Kevin will be awarding a $20 gift card to Thinkgeek.com (international) to a randomly drawn winner via rafflecopter during the tour.
by Laurence Moroney
GENRE: YA Sci-Fi
After conflicts in Korea, Pakistan and the Middle East turned nuclear, the world stood on the eve of destruction. Realizing that we only have this one precious planet containing all of humanity, the United Nations pulled us back from the brink, and started a new, multinational effort to conquer space. Many years later, the peak of achievement for any young person is to be admitted to the Space Academy. Previously available only to a precious few, it has recently opened enrollment to anybody who can meet their strenuous entry criteria. Space Cadets is the story of the first African-American girl, Aisha Parks, to enter into the academy, where she learns that the more some things change, the more they stay the same, and despite the honorable intentions of the academy, there are some dark secrets being kept – secrets that could be the end of us all.
It never failed to give her a thrill when she saw the moonscape rush by underneath her ship, and the blue curve of Earth rise above it. Aisha smiled at its beauty.
Down there, girls her age were wondering about homecoming dances, and what dress they’d wear, or which boy would ask them out. She was much happier here, piloting her ship, zipping at breakneck speeds across the Moon, and getting ready to break into deep space.
“I think I see them,” said David, her navigator and co-pilot, sitting in one of the wing pods to her right. “Two-seven-zero karem one-nine-eight.”
“Confirmed,” came the clipped voice of Soo-Kyung, her gunner. Aisha glanced to the pod on her left and her eyes met Soo-Kyung’s. The Korean girl smiled and nodded.
Aisha always wanted a visual confirmation. Comm lines could be hacked and voices faked. Soo-Kyung knew this instinctively. That’s what made them a great team.
“Okay,” said Aisha. “Weapons hot. Let’s check them out.”
She punched in the coordinates, and the ship turned towards their target.
“Visual range in five seconds,” said David.
“I see them,” Aisha replied. Her heads up display started to light up with targets. Squares projected on her canopy, wrapping tiny dots that could easily be mistaken for stars to the naked eye.
“That’s a lot of ships,” she said, awe sneaking into her voice.
“That’s a bloody awful lot of ships,” said David.
Soo-Kyung was business as always. “Orders?”
“Can you confirm ship type?”
“They are mostly type-three fighters. About eighty of them.”
“A single mothership. That’s the target.”
“No other fighters?”
“A couple of type-ones, but hard to tell with all the movement.”

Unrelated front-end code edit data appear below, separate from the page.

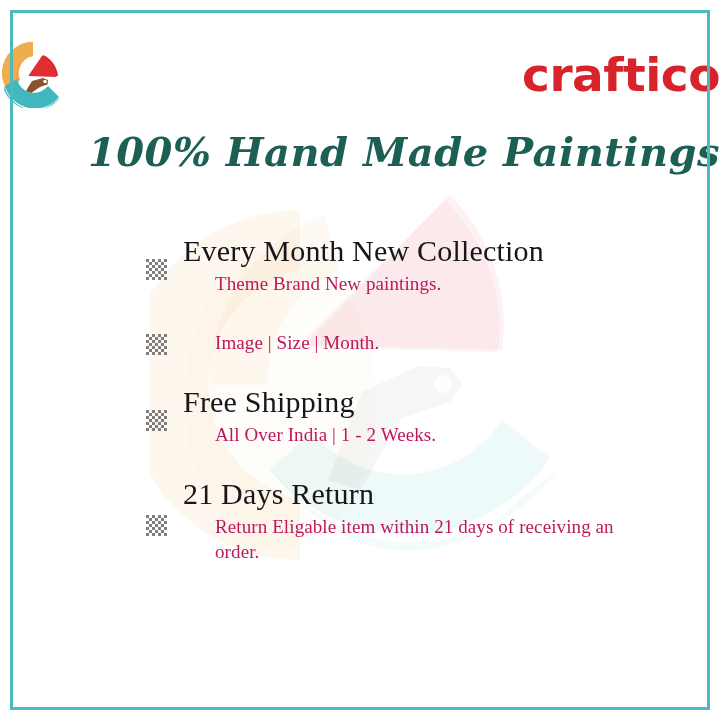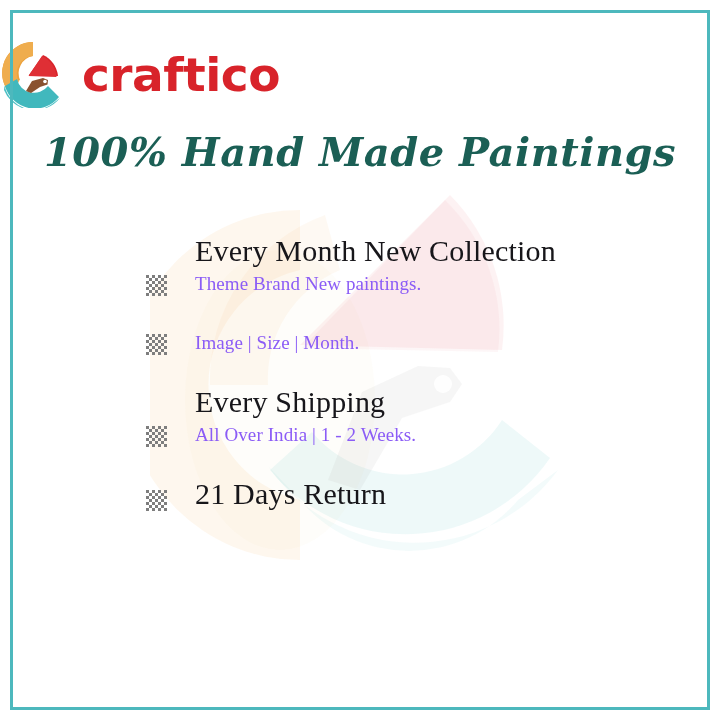--- a/index.html
+++ b/index.html
@@ -47,21 +47,21 @@
 
   
   .logo-row {
     position: absolute;
     left: 0;
     right: 0;
     top: 34px;
     height: 78px;
     display: flex;
     align-items: center;
-    justify-content: flex-start;
+    justify-content: space-between;
     gap: 16px;
     z-index: 2;
   }
   .logo-mark {
     width: 66px;
     height: 70px;
     flex: 0 0 auto;
   }
   .logo-mark svg { display: block; width: 100%; height: 100%; }
 
@@ -75,44 +75,43 @@
     position: relative;
     top: 1px;
   }
 
   
   .headline {
     position: absolute;
     left: 0;
     right: 0;
     top: 128px;
-    text-align: center;
+    text-align: right;
     z-index: 2;
     font-family: "DejaVu Serif", serif;
     font-style: italic;
     font-weight: bold;
     font-size: 40px;
     color: #1b5f55;
     letter-spacing: 0.5px;
     white-space: nowrap;
   }
 
   
   .features {
     position: absolute;
     left: 146px;
     top: 234px;
     right: 60px;
     z-index: 2;
   }
   .feature {
     display: flex;
-    align-items: flex-end;
+    align-items: center;
     margin-bottom: 30px;
-    gap: 12px;
   }
   .feature:last-child { margin-bottom: 0; }
 
   .bullet {
     flex: 0 0 auto;
     width: 21px;
     height: 21px;
     margin-top: 8px;
     margin-right: 16px;
   }
@@ -124,23 +123,24 @@
     font-family: "Liberation Serif", serif;
     font-size: 30px;
     line-height: 1.13;
     color: #17161a;
     letter-spacing: 0.2px;
   }
   .feature-sub {
     font-family: "Liberation Serif", serif;
     font-size: 19px;
     line-height: 1.33;
-    color: #8b5cf6;
+    color: #be185d;
     margin-top: 3px;
     letter-spacing: 0.1px;
+    margin-left: 32px;
   }
 </style>
 </head>
 <body>
 
 <div class="poster">
 
   <div class="watermark">
     <svg viewBox="0 0 470 430" xmlns="http://www.w3.org/2000/svg" aria-hidden="true">
 
@@ -287,21 +287,21 @@
               <rect x="9" y="15" width="3" height="3"></rect>
               <rect x="15" y="15" width="3" height="3"></rect>
             <rect x="0" y="18" width="3" height="3"></rect>
               <rect x="6" y="18" width="3" height="3"></rect>
               <rect x="12" y="18" width="3" height="3"></rect>
               <rect x="18" y="18" width="3" height="3"></rect>
           </g>
         </svg>
       </span>
       <div class="feature-text">
-        <div class="feature-title">Every Shipping</div>
+        <div class="feature-title">Free Shipping</div>
         <div class="feature-sub">All Over India | 1 - 2 Weeks.</div>
       </div>
     </div>
 
     <div class="feature">
       <span class="bullet">
         <svg viewBox="0 0 21 21" xmlns="http://www.w3.org/2000/svg" aria-hidden="true">
           <g fill="#7e7e7e">
             <rect x="0" y="0" width="3" height="3"></rect>
               <rect x="6" y="0" width="3" height="3"></rect>
@@ -326,20 +326,21 @@
               <rect x="15" y="15" width="3" height="3"></rect>
             <rect x="0" y="18" width="3" height="3"></rect>
               <rect x="6" y="18" width="3" height="3"></rect>
               <rect x="12" y="18" width="3" height="3"></rect>
               <rect x="18" y="18" width="3" height="3"></rect>
           </g>
         </svg>
       </span>
       <div class="feature-text">
         <div class="feature-title">21 Days Return</div>
+        <div class="feature-sub">Return Eligable item within 21 days of receiving an order.</div>
       </div>
     </div>
 
   </div>
 
   <div class="frame"></div>
 
 </div>
 
 </body></html>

The fighters were moving around the mothership, following what looked like random patterns, making it hard to get a radar lock.
“Are they moving to intercept?”
“David, probe the edge of their defense shield.”
His gentle voice sounded in her earpiece. “Yes, Sir.”
David took the ship forward slowly, while Soo-Kyung watched the behavior of the enemy fighters. They knew from experience that these ships could turn from defense to offense in the blink of an eye. If they didn’t react, they could find themselves surrounded and destroyed in seconds.
“We are at the edge of previous attack ranges,” said Soo-Kyung. “Recommend that we hold at this position.”
The ship halted, and they floated in space, watching the enemy.
“Any update on ship types, David?”
“The best I got is maybe two or three type-ones, the rest are definitely type-three.”
She wished she had read the spec books more closely, but was glad David was there. “Turning radius of type-threes?”
“Two hundred degrees,” he answered, almost in reflex.
“Distance of fighters from the mothership?”
“Average about three hundred clicks.”
Soo-Kyung raised an eyebrow. “Are you thinking what I’m thinking?”
“Yes,” said Aisha. “Full frontal assault, all shields on front.”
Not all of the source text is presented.